After the next few lengths he was swimming a bit farther than before. He noticed it was a significant reduction in breathlessness, and interestingly, he told me that it felt like it improved his balance too. He theorized that now air was being drawn deeper into the lungs, contributing slightly but noticeably to lightening his hips, which made it feel easier to keep fore-aft balance.
I wasn’t sure how well he was executing this brand new skill while swimming, but I expected the improved recovery alone would improve the distance he could swim before hitting the wall on each repeat.
Take Time, Attention To Form A New Habit
Switching to diaphragmatic breathing may not be a quick fix. Though he could concentrate on this new skill while at rest, I was not expecting him to instantly be able to swim this way on every stroke. Even for just normal, non-athletic activities on land, one might need to practice mindfully for weeks or months to unlearn chest breathing and turn diaphragmatic breathing into a habit. There are muscles that need to (re)learn this pattern, and be strengthened to work in ways they have not been working (probably) since he was infant, and then be automated to operate this way without attention on it. Just like swimming muscles need to be strengthened to handle thousands of strokes with consistent precision, these under-developed breathing muscles would need to be strengthened to handle at least an hour of swimming practice. That may take some weeks.
I encouraged him to practice this form of breathing everywhere, any time it comes to mind, even if just for a few breaths – laying in bed, standing, walking, sitting, driving… anywhere. It may not take that long to form a new habit on land. It will benefit him in running and cycling (he is a triathlete) and in daily life in general.
Breathe Better To Live Better
Good breathing technique has a profound effect on health in general…
Hence, during diaphragmatic breathing, all alveoli are homogeneously stretched vertically and get fresh air supply with higher O2 concentration for superior arterial blood oxygenation. In contrast, chest breathing creates problems with blood oxygenation. This leads to reduced cell oxygenation: the driving force of all chronic diseases.

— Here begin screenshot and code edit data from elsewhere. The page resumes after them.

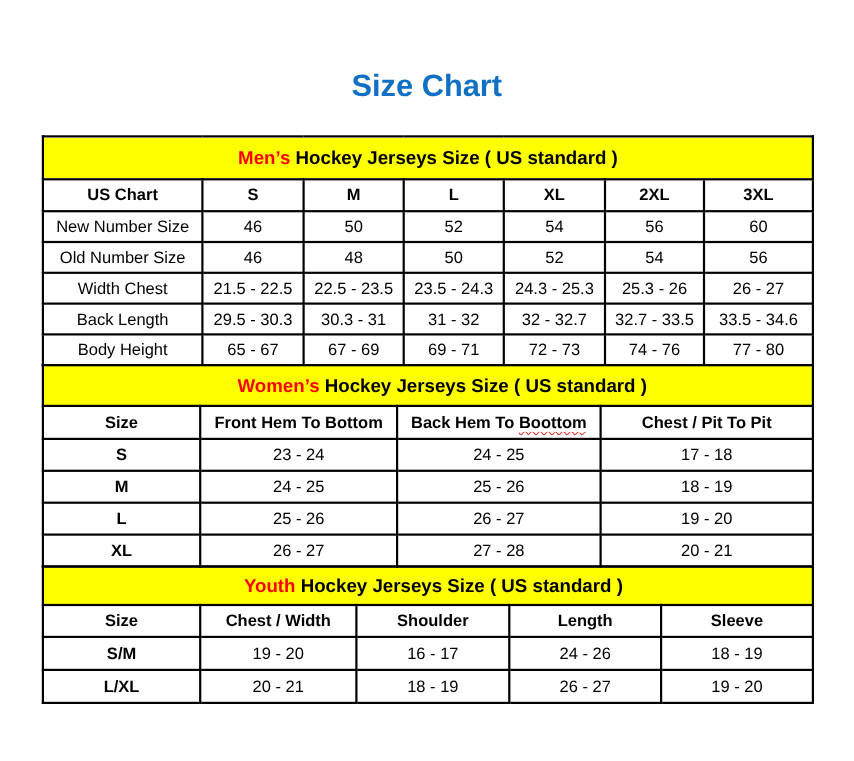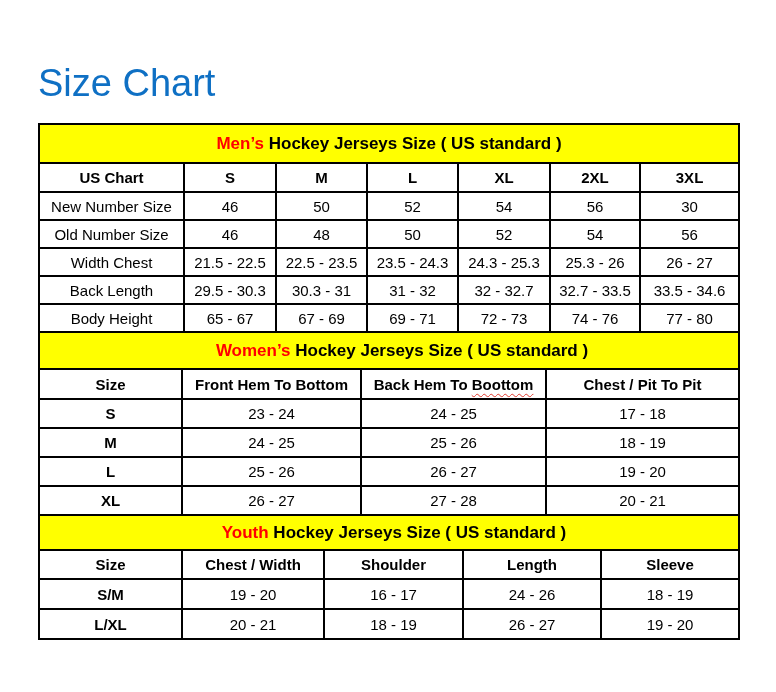--- a/index.html
+++ b/index.html
@@ -21,9 +21,9 @@
     left: 38px;
     width: 700px;
     margin: 0;
-    text-align: left;
-    font-size: 38px;
-    font-weight: normal;
+    text-align: center;
+    font-size: 28px;
+    font-weight: bold;
     color: #0f70c4;
     letter-spacing: 0px;
   }

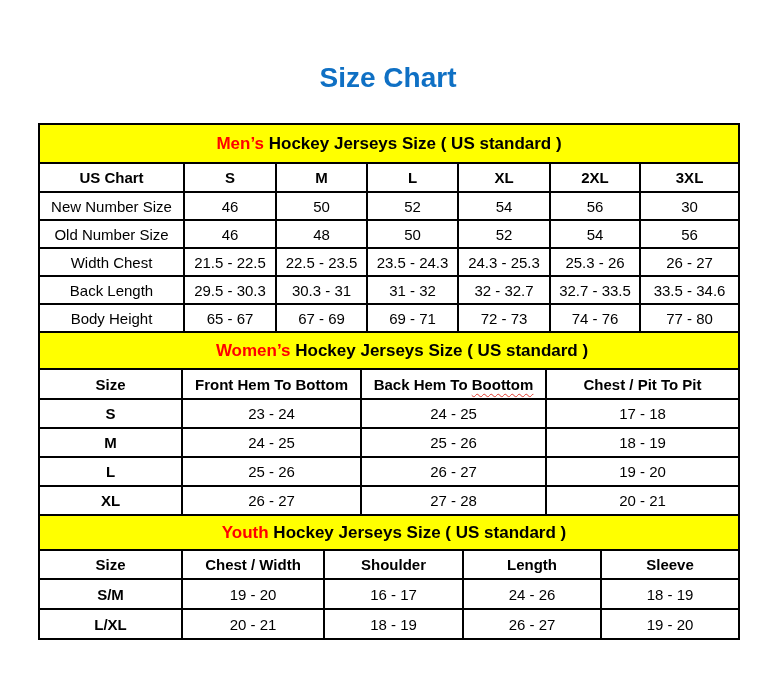--- a/index.html
+++ b/index.html
@@ -114,7 +114,7 @@
           <td>52</td>
           <td>54</td>
           <td>56</td>
-          <td>30</td>
+          <td>60</td>
         </tr>
         <tr class="data">
           <td class="lab-reg">Old Number Size</td>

In Patrick McKeown’s book The Oxygen Advantage, he calls this abdominal breathing…
Abdominal breathing is more efficient simply because of the shape of the lungs. Since they are narrow at the top and wider at the bottom, the amount of blood flow in the lower lobes of the lungs is greater than in the upper lobes. The fast upper-chest breathing of people who chronically hyperventilate does not take advantage of the lower parts of the lungs, limiting the amount of oxygen that can be transferred to the blood and resulting in a greater loss of CO2. Not only this, but upper-chest breathing activates the fight-or-flight response, which raises stress levels and produces even heavier breathing. (p.72)
Basically, chest breathing = stress. This kind of stress leads to breathlessness, and eventually to disease. Now that should be strong motivation to work on breathing technique!
So, if all else in the foundation has been checked and improved to a degree that it could not account for your continued breathlessness, and you have been practicing regularly so that your fitness should not be lacking this much, then go back to this ‘air management’ category and examine your current technique for breathing. If it is not distinctly coming from your belly then you may get take this bad news as good news – you may have discovered a big part of the solution for your breathlessness problem.